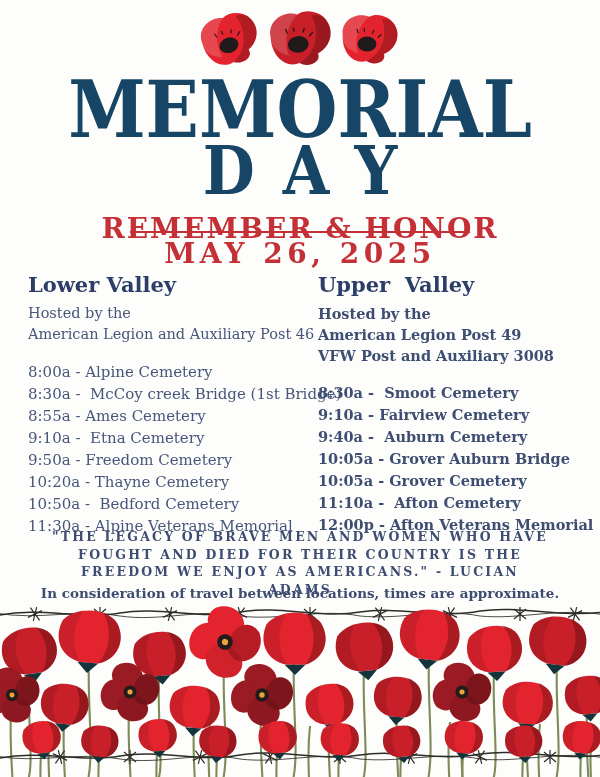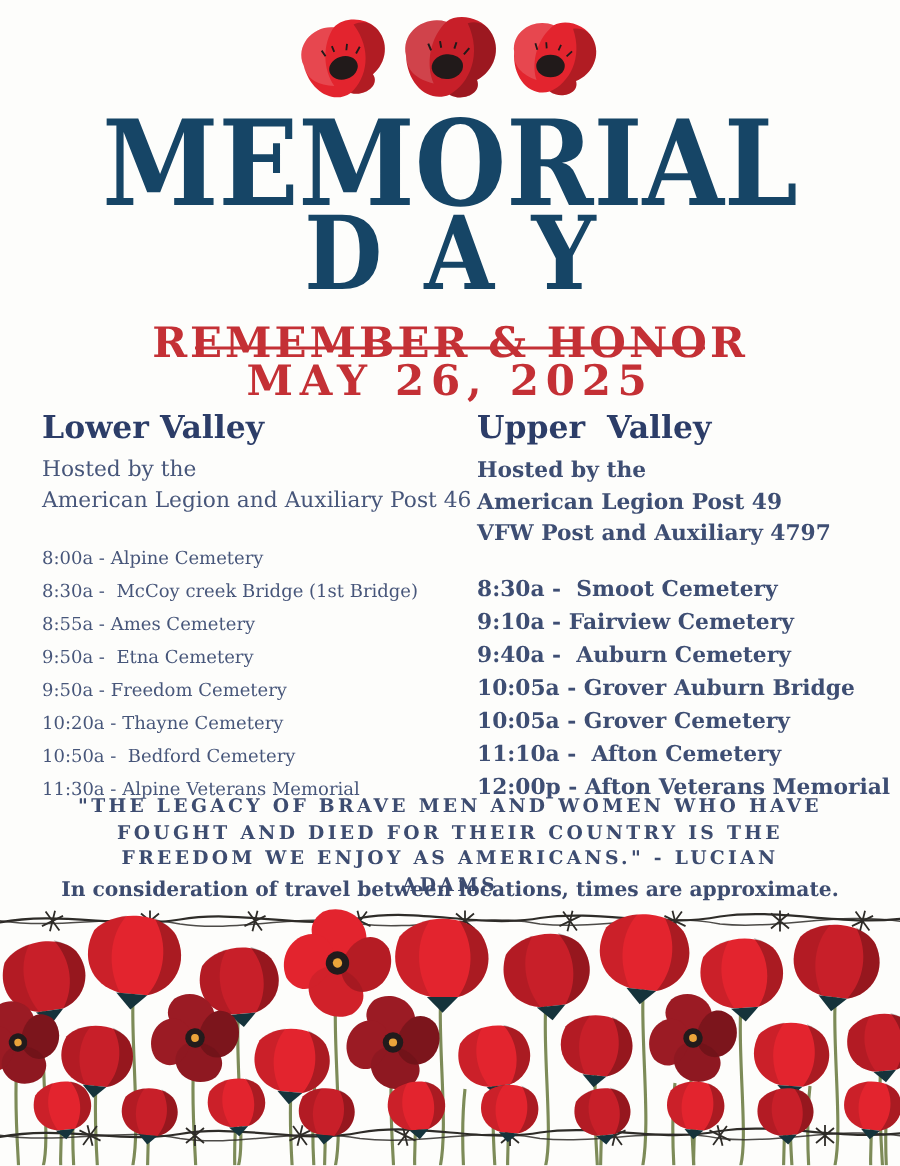--- a/index.html
+++ b/index.html
@@ -25,21 +25,21 @@
   .red-divider{position:absolute;top:231px;left:130px;width:340px;height:2px;
     background:var(--red-accent);border:none;}
   .date{position:absolute;top:237px;width:100%;text-align:center;color:var(--red-accent);
     font-weight:bold;font-size:28px;letter-spacing:4.5px;}
 
   .col{position:absolute;top:272px;width:272px;color:var(--ink-slate);}
   .col-left{left:28px;}
   .col-right{left:318px;}
   .col h2{color:var(--navy-heading);font-size:21px;font-weight:bold;white-space:pre;margin-bottom:6px;}
   .hosted{list-style:none;font-size:14.5px;line-height:21px;white-space:pre;}
-  .schedule{list-style:none;margin-top:16px;font-size:12px;line-height:22px;white-space:pre;}
+  .schedule{list-style:none;margin-top:16px;font-size:15px;line-height:22px;white-space:pre;}
   .col-right .hosted,.col-right .schedule{font-weight:bold;font-size:14.5px;color:#3e4e73;}
 
   .quote{position:absolute;top:528px;left:50px;width:500px;text-align:center;
     color:#3d4c70;font-weight:bold;font-size:12.5px;letter-spacing:2.2px;line-height:17.5px;}
   .note{position:absolute;top:585px;width:100%;text-align:center;color:#3d4c70;
     font-weight:bold;font-size:13.5px;}
 
   .poppy-field{position:absolute;left:0;bottom:0;width:600px;height:177px;display:block;}
   .defs-holder{position:absolute;width:0;height:0;overflow:hidden;}
 </style>
@@ -89,26 +89,26 @@
 
   <div class="title-line title-1">MEMORIAL</div>
   <div class="title-line title-2">DAY</div>
   <div class="tagline">REMEMBER &amp; HONOR</div>
   <hr class="red-divider">
   <div class="date">MAY 26, 2025</div>
 
   <section class="col col-left">
     <h2>Lower Valley</h2>
     <ul class="hosted"><li>Hosted by the</li><li>American Legion and Auxiliary Post 46</li></ul>
-    <ul class="schedule"><li>8:00a - Alpine Cemetery</li><li>8:30a -  McCoy creek Bridge (1st Bridge)</li><li>8:55a - Ames Cemetery</li><li>9:50a -  Etna Cemetery</li><li>9:50a - Freedom Cemetery</li><li>10:20a - Thayne Cemetery</li><li>10:50a -  Bedford Cemetery</li><li>11:30a - Alpine Veterans Memorial</li></ul>
+    <ul class="schedule"><li>8:00a - Alpine Cemetery</li><li>8:30a -  McCoy creek Bridge (1st Bridge)</li><li>8:55a - Ames Cemetery</li><li>9:10a -  Etna Cemetery</li><li>9:50a - Freedom Cemetery</li><li>10:20a - Thayne Cemetery</li><li>10:50a -  Bedford Cemetery</li><li>11:30a - Alpine Veterans Memorial</li></ul>
   </section>
 
   <section class="col col-right">
     <h2>Upper  Valley</h2>
-    <ul class="hosted"><li>Hosted by the</li><li>American Legion Post 49</li><li>VFW Post and Auxiliary 4797</li></ul>
+    <ul class="hosted"><li>Hosted by the</li><li>American Legion Post 49</li><li>VFW Post and Auxiliary 3008</li></ul>
     <ul class="schedule"><li>8:30a -  Smoot Cemetery</li><li>9:10a - Fairview Cemetery</li><li>9:40a -  Auburn Cemetery</li><li>10:05a - Grover Auburn Bridge</li><li>10:05a - Grover Cemetery</li><li>11:10a -  Afton Cemetery</li><li>12:00p - Afton Veterans Memorial</li></ul>
   </section>
 
   <p class="quote">"THE LEGACY OF BRAVE MEN AND WOMEN WHO HAVE FOUGHT AND DIED FOR THEIR COUNTRY IS THE FREEDOM WE ENJOY AS AMERICANS." - LUCIAN ADAMS</p>
   <p class="note">In consideration of travel between locations, times are approximate.</p>
 
   <svg id="field" class="poppy-field" viewBox="0 0 600 177" preserveAspectRatio="none">
       <path d="M30,56 C25,102 35,162 28,180" stroke="var(--stem-green)" stroke-width="2.1" fill="none"></path>
       <path d="M90,42 C85,88 95,148 88,180" stroke="var(--stem-green)" stroke-width="2.1" fill="none"></path>
       <path d="M160,59 C155,105 165,165 158,180" stroke="var(--stem-green)" stroke-width="2.1" fill="none"></path>

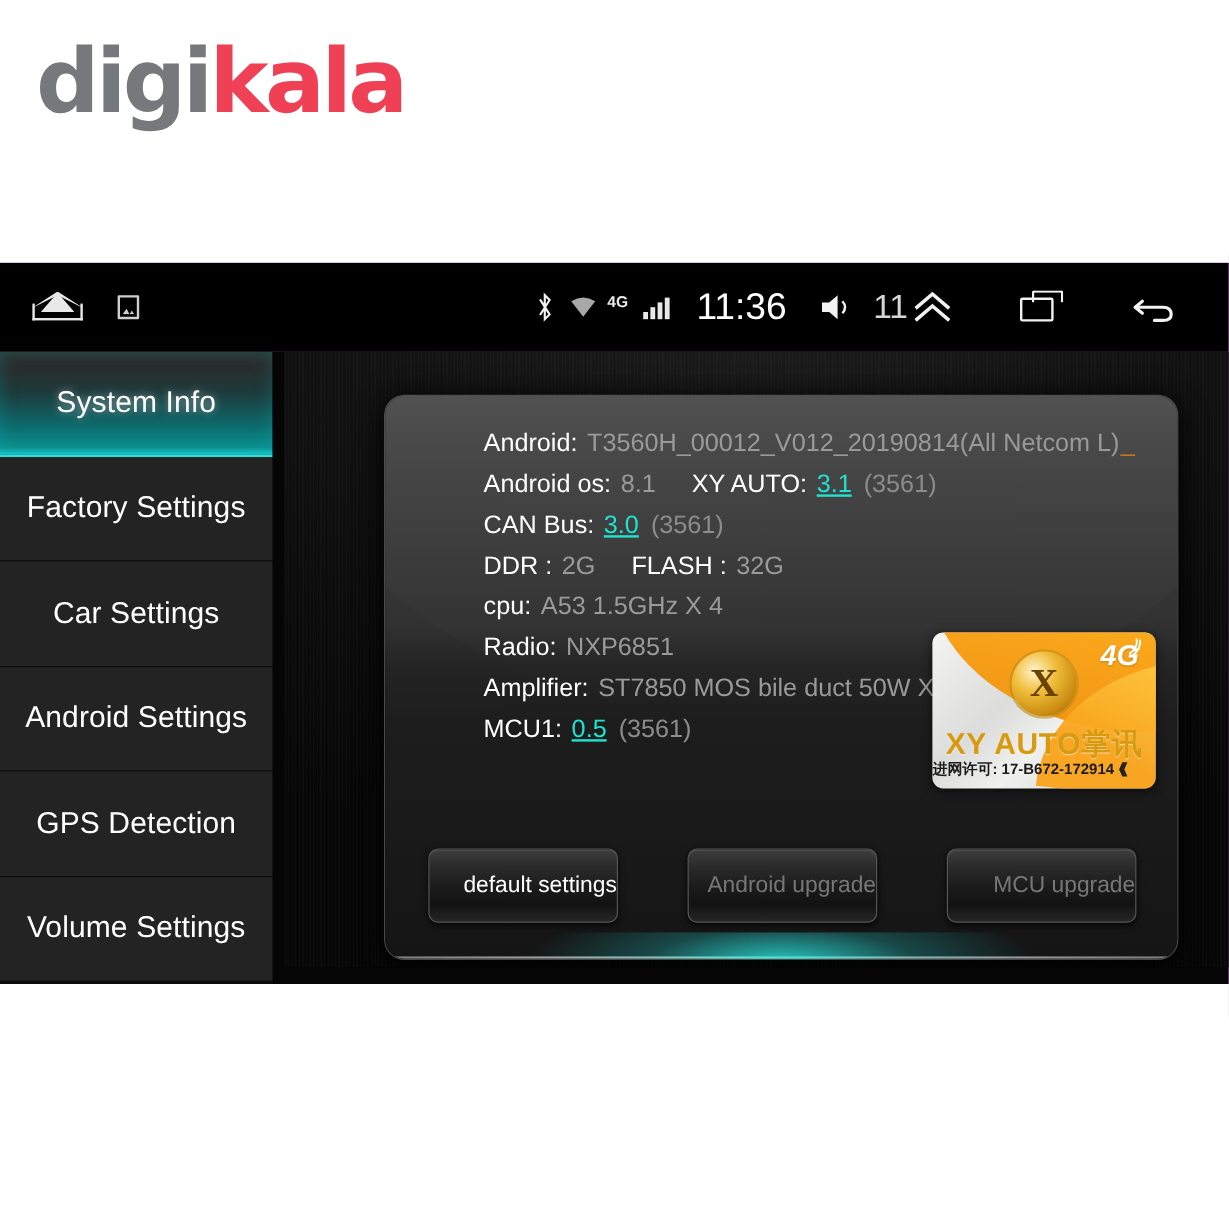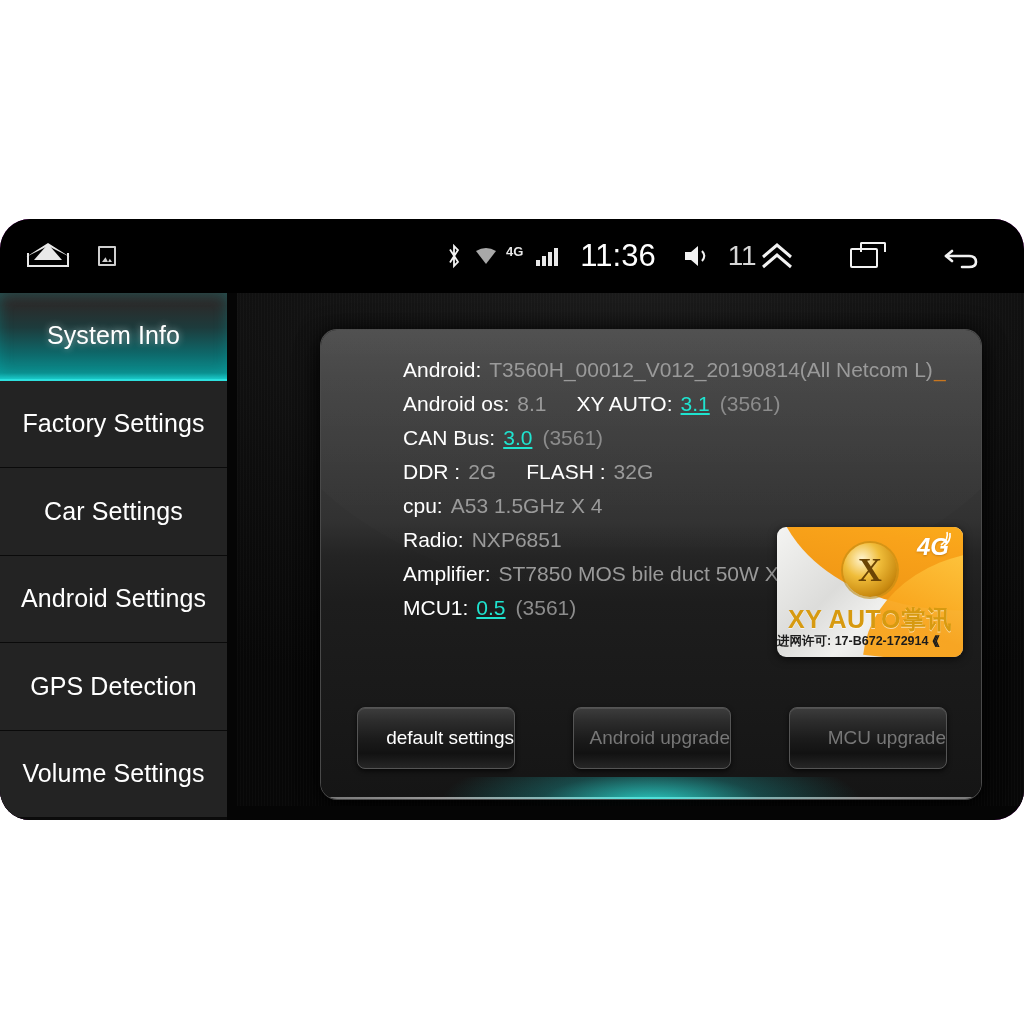--- a/index.html
+++ b/index.html
@@ -34,21 +34,20 @@
 
   
   .device {
     position: absolute;
     left: 0;
     top: 219px;
     width: 1024px;
     height: 601px;
     background: #a21caf;
     overflow: hidden;
-    border-radius: 30px;
   }
 
   
   .statusbar {
     position: absolute;
     left: 0; top: 0;
     width: 1024px;
     height: 74px;
     background: #000;
     display: flex;
@@ -490,20 +489,22 @@
     cursor: pointer;
   }
   .btn.disabled {
     color: #777777;
   }
 </style>
 </head>
 <body>
 
 <div class="watermark">
+  <span class="wm-gray">digi</span>
+    <span class="wm-red">kala</span>
 </div>
 
 <div class="device">
 
   <div class="statusbar">
     <div class="sb-left">
       <div class="icon-home">
         <div class="home-roof"></div>
       </div>
       <div class="icon-screenshot"></div>

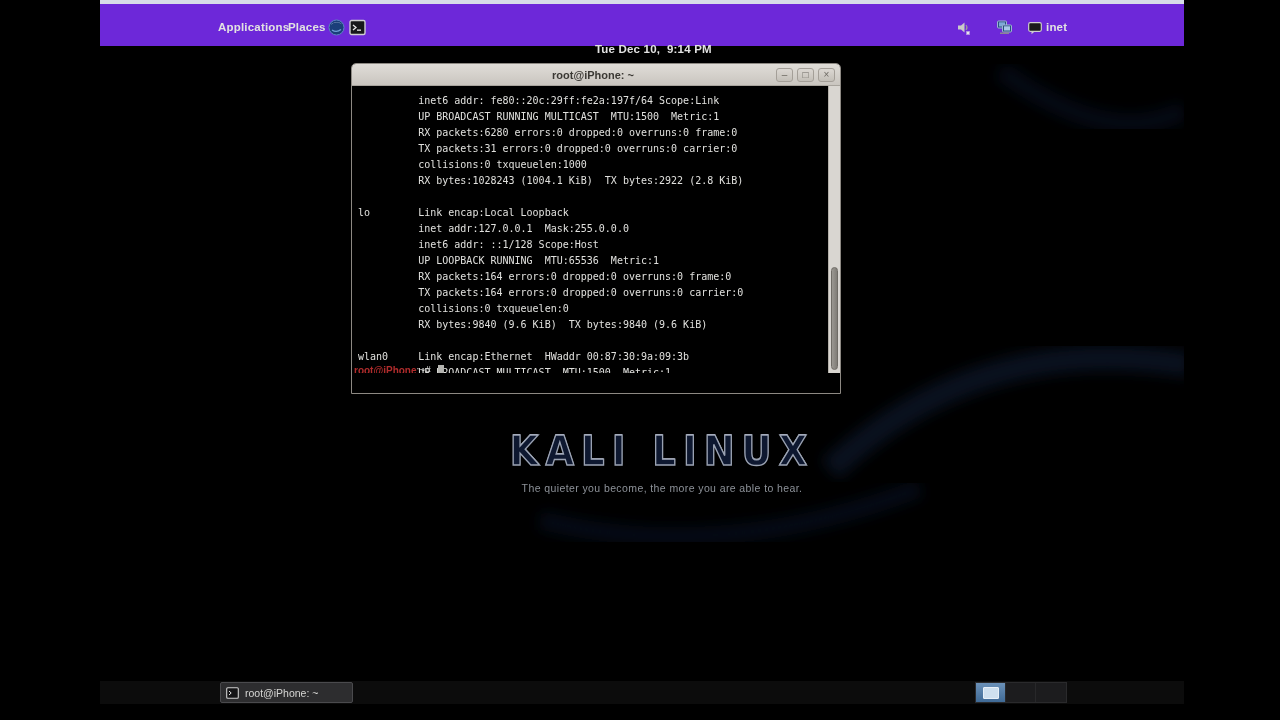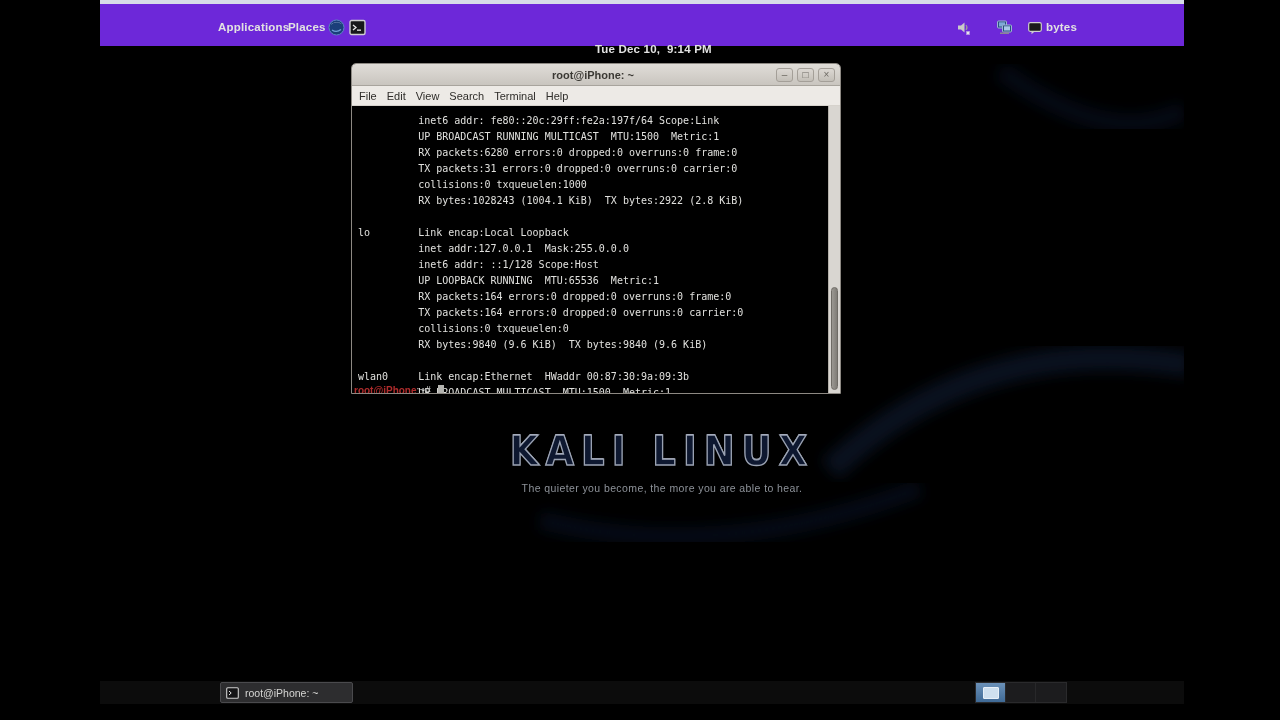--- a/index.html
+++ b/index.html
@@ -140,46 +140,38 @@
       <rect x="3" y="3.3" width="6" height="4.2" fill="#7fa9d8"></rect>
       <rect x="6.5" y="6" width="9" height="7" rx="1" fill="#2a4f80" stroke="#9db4d2" stroke-width="1"></rect>
       <rect x="8" y="7.3" width="6" height="4.2" fill="#a9c6e8"></rect>
       <rect x="4" y="13.5" width="9" height="1.4" fill="#8e8e8e"></rect>
     </svg>
 
     <svg class="panel-icon" style="left:928px;width:14px;height:13px;top:18px" viewBox="0 0 14 13">
       <rect x="0.7" y="0.7" width="12.6" height="8.6" rx="1.5" fill="#1a1a1a" stroke="#cfcfcf" stroke-width="1.2"></rect>
       <path d="M3.5 9.3 L3.5 12.3 L7 9.3 Z" fill="#cfcfcf"></path>
     </svg>
-    <span class="panel-item" style="left:946px">bytes</span>
+    <span class="panel-item" style="left:946px">inet</span>
   </div>
 
 
 
   <div class="wall-art">
     <div class="wall-title">KALI LINUX</div>
     <div class="wall-tagline">The quieter you become, the more you are able to hear.</div>
   </div>
 
   <div class="term-window">
     <div class="titlebar">
       <span class="title-text">root@iPhone: ~</span>
       <span class="win-buttons">
         <span class="win-btn">–</span>
         <span class="win-btn">□</span>
         <span class="win-btn">×</span>
       </span>
-    </div>
-    <div class="menubar">
-      <span class="menu-item">File</span>
-      <span class="menu-item">Edit</span>
-      <span class="menu-item">View</span>
-      <span class="menu-item">Search</span>
-      <span class="menu-item">Terminal</span>
-      <span class="menu-item">Help</span>
     </div>
     <div class="term-content">
       <pre class="term-pre">          inet6 addr: fe80::20c:29ff:fe2a:197f/64 Scope:Link
           UP BROADCAST RUNNING MULTICAST  MTU:1500  Metric:1
           RX packets:6280 errors:0 dropped:0 overruns:0 frame:0
           TX packets:31 errors:0 dropped:0 overruns:0 carrier:0
           collisions:0 txqueuelen:1000
           RX bytes:1028243 (1004.1 KiB)  TX bytes:2922 (2.8 KiB)
 
 lo        Link encap:Local Loopback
============================================================
→ YOUR TASK: Show every line in the entries above that contains the string "Post".

→ REPLY:
     <ul class="hosted"><li>Hosted by the</li><li>American Legion and Auxiliary Post 46</li></ul>
-    <ul class="hosted"><li>Hosted by the</li><li>American Legion Post 49</li><li>VFW Post and Auxiliary 4797</li></ul>
+    <ul class="hosted"><li>Hosted by the</li><li>American Legion Post 49</li><li>VFW Post and Auxiliary 3008</li></ul>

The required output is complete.